[SUPPLIED ENTRIES]:
· · · ·

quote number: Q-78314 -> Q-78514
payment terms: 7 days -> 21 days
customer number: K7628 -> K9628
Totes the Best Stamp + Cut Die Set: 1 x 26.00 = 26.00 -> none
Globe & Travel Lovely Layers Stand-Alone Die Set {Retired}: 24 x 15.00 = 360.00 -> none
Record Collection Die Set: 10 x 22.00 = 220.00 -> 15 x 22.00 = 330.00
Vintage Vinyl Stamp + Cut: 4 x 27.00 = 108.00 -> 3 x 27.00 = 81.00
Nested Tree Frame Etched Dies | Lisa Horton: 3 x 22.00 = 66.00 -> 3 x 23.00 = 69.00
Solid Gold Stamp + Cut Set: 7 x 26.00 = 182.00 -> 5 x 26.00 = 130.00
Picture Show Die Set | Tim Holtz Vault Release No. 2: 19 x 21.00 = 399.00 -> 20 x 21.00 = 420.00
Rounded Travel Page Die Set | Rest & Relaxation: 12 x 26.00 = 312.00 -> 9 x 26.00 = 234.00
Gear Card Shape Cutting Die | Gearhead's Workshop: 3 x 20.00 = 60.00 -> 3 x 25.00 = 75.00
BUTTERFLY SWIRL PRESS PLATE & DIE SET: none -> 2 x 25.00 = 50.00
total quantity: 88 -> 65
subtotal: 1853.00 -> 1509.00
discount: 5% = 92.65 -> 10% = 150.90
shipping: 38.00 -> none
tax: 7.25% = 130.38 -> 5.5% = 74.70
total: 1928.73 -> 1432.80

· · · ·

[EXERCISE]:
Give back the data exactly, with no line dropped.

[ANSWER TO THE EXERCISE]:
quote number: Q-78314 -> Q-78514
payment terms: 7 days -> 21 days
customer number: K7628 -> K9628
Totes the Best Stamp + Cut Die Set: 1 x 26.00 = 26.00 -> none
Globe & Travel Lovely Layers Stand-Alone Die Set {Retired}: 24 x 15.00 = 360.00 -> none
Record Collection Die Set: 10 x 22.00 = 220.00 -> 15 x 22.00 = 330.00
Vintage Vinyl Stamp + Cut: 4 x 27.00 = 108.00 -> 3 x 27.00 = 81.00
Nested Tree Frame Etched Dies | Lisa Horton: 3 x 22.00 = 66.00 -> 3 x 23.00 = 69.00
Solid Gold Stamp + Cut Set: 7 x 26.00 = 182.00 -> 5 x 26.00 = 130.00
Picture Show Die Set | Tim Holtz Vault Release No. 2: 19 x 21.00 = 399.00 -> 20 x 21.00 = 420.00
Rounded Travel Page Die Set | Rest & Relaxation: 12 x 26.00 = 312.00 -> 9 x 26.00 = 234.00
Gear Card Shape Cutting Die | Gearhead's Workshop: 3 x 20.00 = 60.00 -> 3 x 25.00 = 75.00
BUTTERFLY SWIRL PRESS PLATE & DIE SET: none -> 2 x 25.00 = 50.00
total quantity: 88 -> 65
subtotal: 1853.00 -> 1509.00
discount: 5% = 92.65 -> 10% = 150.90
shipping: 38.00 -> none
tax: 7.25% = 130.38 -> 5.5% = 74.70
total: 1928.73 -> 1432.80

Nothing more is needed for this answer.